Aunque teníamos que conservar nuestro espacio en la tercera clase el transatlántico era una nave majestuosa, solo de pasajeros, donde se desayunaba, almorzaba y cenaba atendidos como nunca lo hubiéramos soñado. Había sitios destinados para que los más chicos jugaran y los grandes se distrajeran. Compartíamos el camarote con una señora que iba con un hijo, donde el ojo de buey por donde entraba la luz y la oscuridad enmarcaba la línea de flotación de la nave.
Mi madre seguía inquieta y nerviosa. Caminaba por la cubierta y se sentaba de tanto en tanto con el tejido en el regazo, pero sin tejer. A pocos días de andar comenzaban a correr los rumores sobre lo peligroso de llegar al Estrecho de Gibraltar. Sin ningún sentido y nacido y propagado de la ignorancia de unos tantos, se contaba que si al momento de atravesar el estrecho otro buque llegaba en el sentido contrario corríamos riesgo de colisionar, lo que a todos los niños, conmigo incluido, nos tenía bastante temerosos.

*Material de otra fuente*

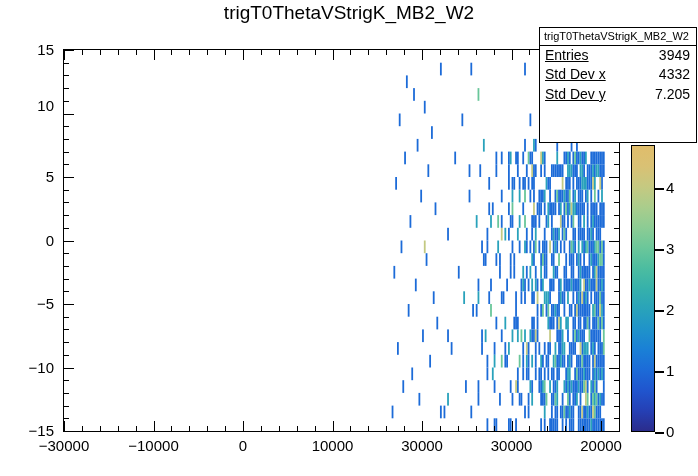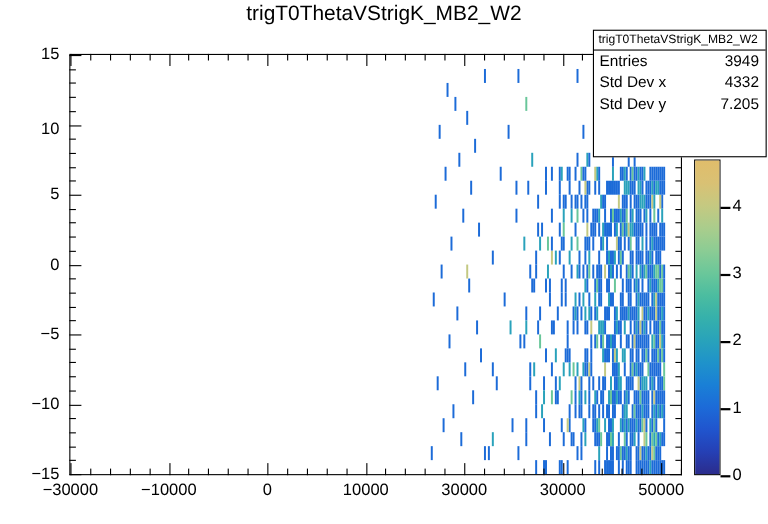"Entries" .statrow .k { text-decoration: none -> underline }
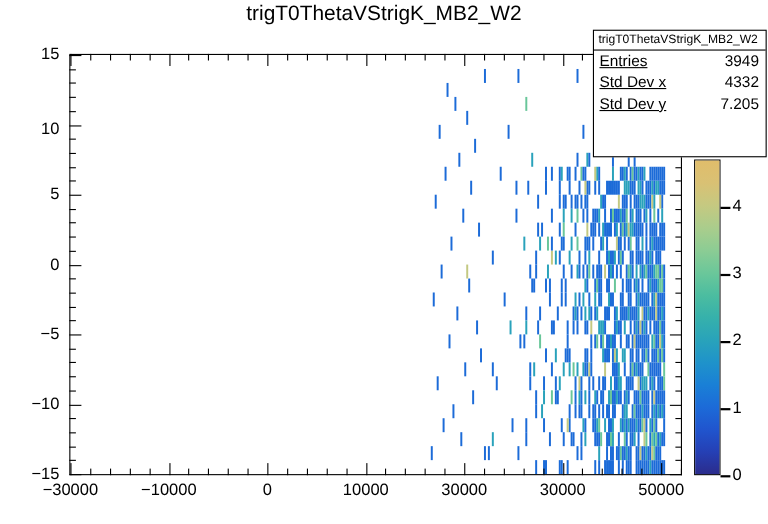"10" div.ylab { top: 110px -> 98px }
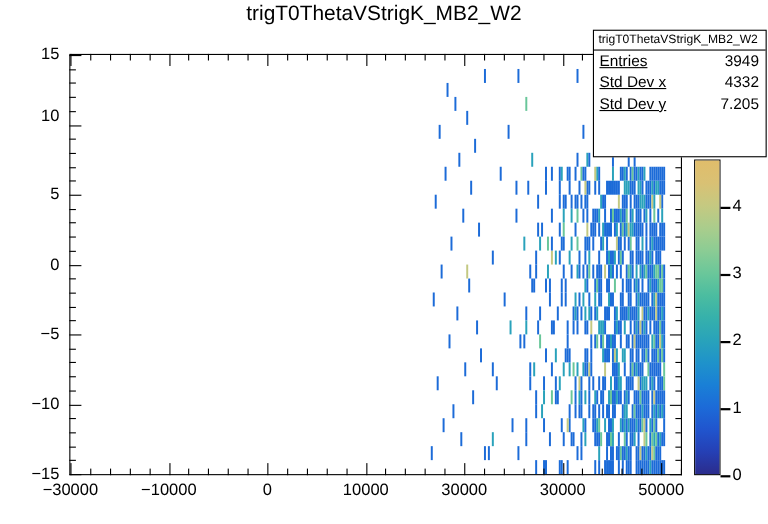"50000" div.xlab { text: 50000 -> 20000 }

Luego llegamos al Puerto de Dakar y aún sin bajar del barco me sorprendí viendo transitar por tierra firme gente de color. Algunos pasajeros bajaban en los puertos donde la nave se reabastecía. Nosotros y otras tantas familias permanecíamos en el barco sencillamente porque en tierra firma tampoco teníamos nada para hacer. Una vez zarpado de Dakar, sabíamos que la próxima parada iba a ser del otro lado del océano. Vivimos el almuerzo de Pascuas en alta mar con huevo de chocolate incluido.
Mientras duraba nuestra travesía mi padre iba al puerto de Buenos Aires de tanto en tanto para informarse y confirmar paulatinamente la fecha de arribo del barco. Mi madre me había preparado para el clima que nos aguardaba en la Argentina. Como era su costumbre compraba la ropa unos talles más grandes para que nos acompañara en nuestro crecimiento sin que tuviéramos que comprar otro. Era tan grueso como una frazada y tan grande que no me dejaba ver las manos. Cumpliendo su propósito me acompañó durante el viaje, el desembarco y muchos años más. Pero me hacía sentir mal, ridículo y mal trazado.
En la mitad del Océano Atlántico el Giulio Cesare se cruzó con el Augusto, de la misma compañía y que hacía el viaje inverso. Fue un estrépito de sirenas y gritos y manos al viento saludando al desconocido. Fue otro hito del viaje clavado en la memoria. El siguiente fue el puerto de Río de Janeiro, en Brasil y luego el de Santos. Para ese entonces mi padre ya tenía confirmada la fecha de nuestro arribo a Buenos Aires: el sábado 16 de abril de 1955.